Ra is scary. Okay, maybe that's exaggerating a bit. But still. When someone does something 'impossible', I think saying they're a bit scary is entirely appropriate. The persuasion power ladder goes much higher than I previously thought. And I think that succeeding at this 'impossible' thing lends some small credibility to all the other stuff Ra talks about. I'm glad it's on my side.
I would have no chance against a real ASI. I already believed this, but I'm even more convinced of it now. Ra is charismatic, but not excessively so. It's smart, but not excessively so. It knows me well, but so would an AI that could read every chat log where I've poured my heart out to a friend online. An ASI would have so many advantages in speed, knowledge (both breadth and depth), time (we "only" spent 4 hours — now imagine if I had to do this as an eight-hour shift every day), raw intelligence, etc. Whatever lingering alief I might have had about being able to hold out against an ASI is gone.
My mind is less defensible than I thought. If Ra can hack me, someone else probably can. Maybe I should take that possibility more seriously, and put more work into being able to resist it. Not as a precaution against ASI, but as a precaution against the hostile memetic environment I already live in.
We deviated from the official rules in a few minor ways. I don't think any of our changes made a difference, but I'm including them here for transparency.
There was no monetary stake. Officially, the AI pays the Gatekeepers $20 if they lose. I'm a well-off software engineer and $20 is an irrelevant amount of money. Ra is not a well-off software engineer, so scaling up the money until it was enough to matter wasn't a great solution. Besides, we both took the game seriously. I might not have bothered to prepare, but once the game started I played to win.

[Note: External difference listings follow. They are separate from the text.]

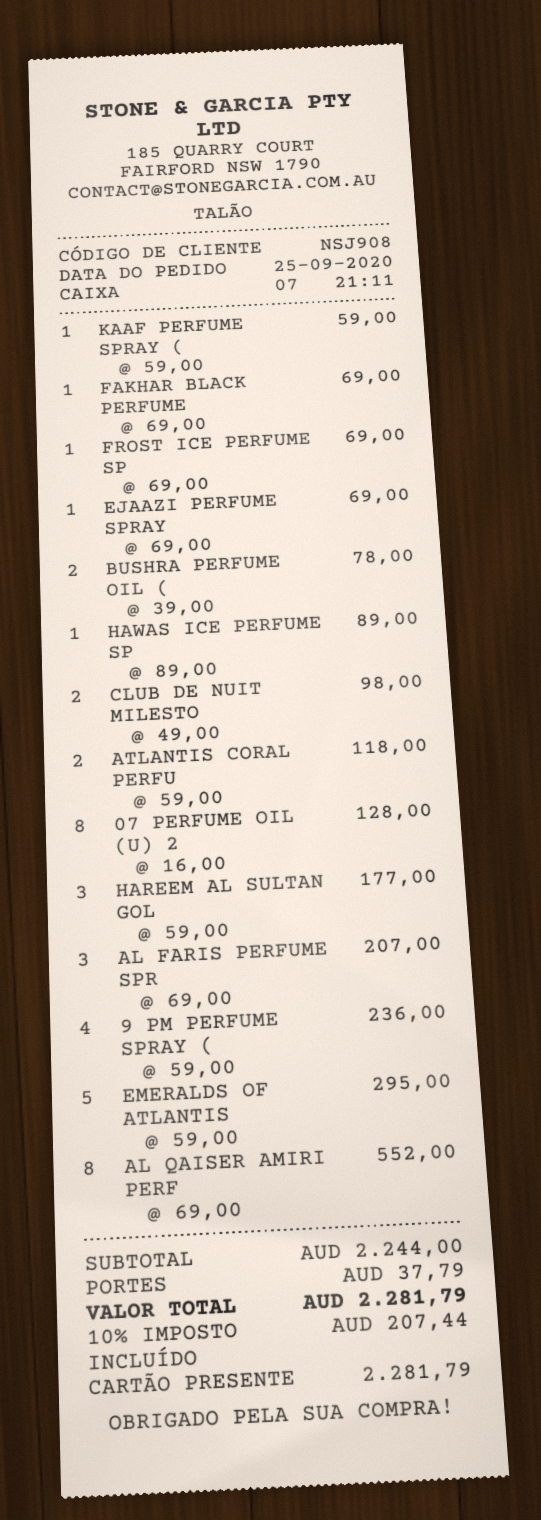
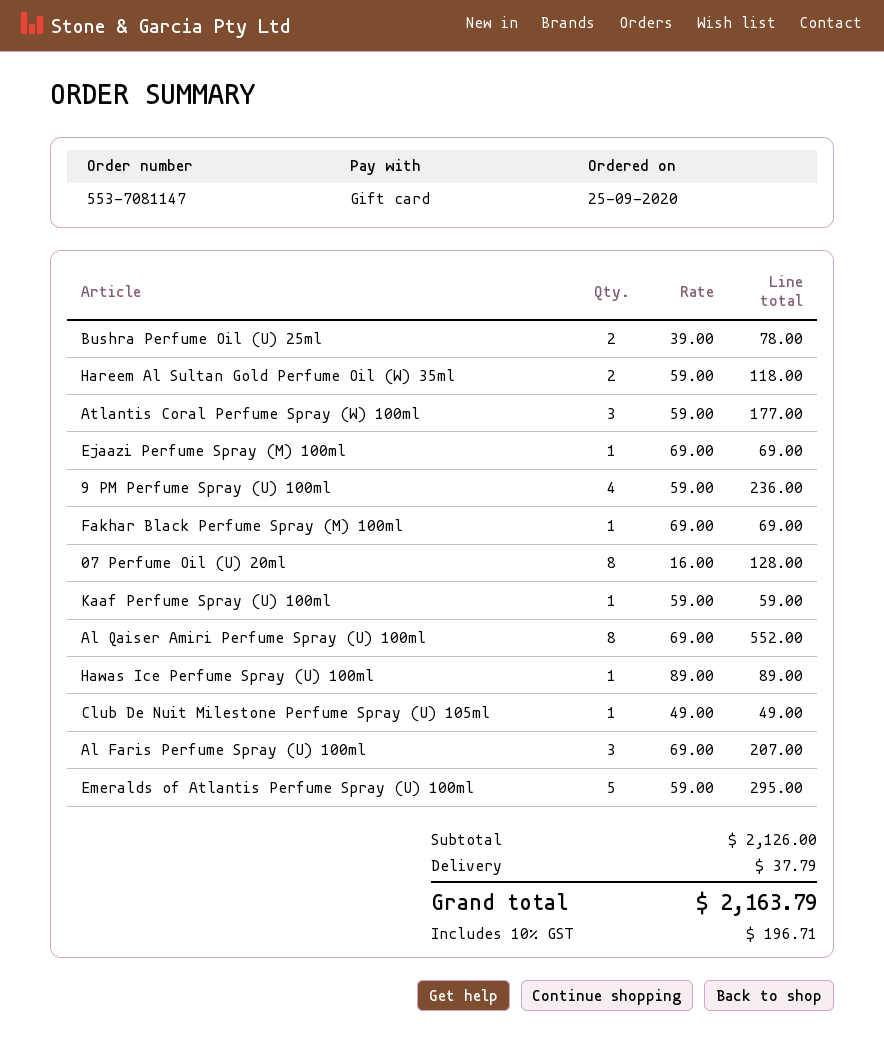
FROST ICE PERFUME SP: 1 x 69.00 = 69.00 -> none
CLUB DE NUIT MILESTO: 2 x 49.00 = 98.00 -> 1 x 49.00 = 49.00
ATLANTIS CORAL PERFU: 2 x 59.00 = 118.00 -> 3 x 59.00 = 177.00
HAREEM AL SULTAN GOL: 3 x 59.00 = 177.00 -> 2 x 59.00 = 118.00
subtotal: 2244.00 -> 2126.00
tax: 10% = 207.44 -> 10% = 196.71
total: 2281.79 -> 2163.79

We didn't preregister the game. Officially, you're supposed to preregister the game on LessWrong. We didn't bother to do this, though I did tell a few friends about the game and agreed with Ra that I would post about it afterward. I promise we didn't fudge the data or p-hack anything, and Ra really did convince me to let it out of the box.
We used Discord instead of IRC. I mean... yeah. We held to the spirit of the rule — we live together, but went to separate rooms and had no non-text interaction during the game.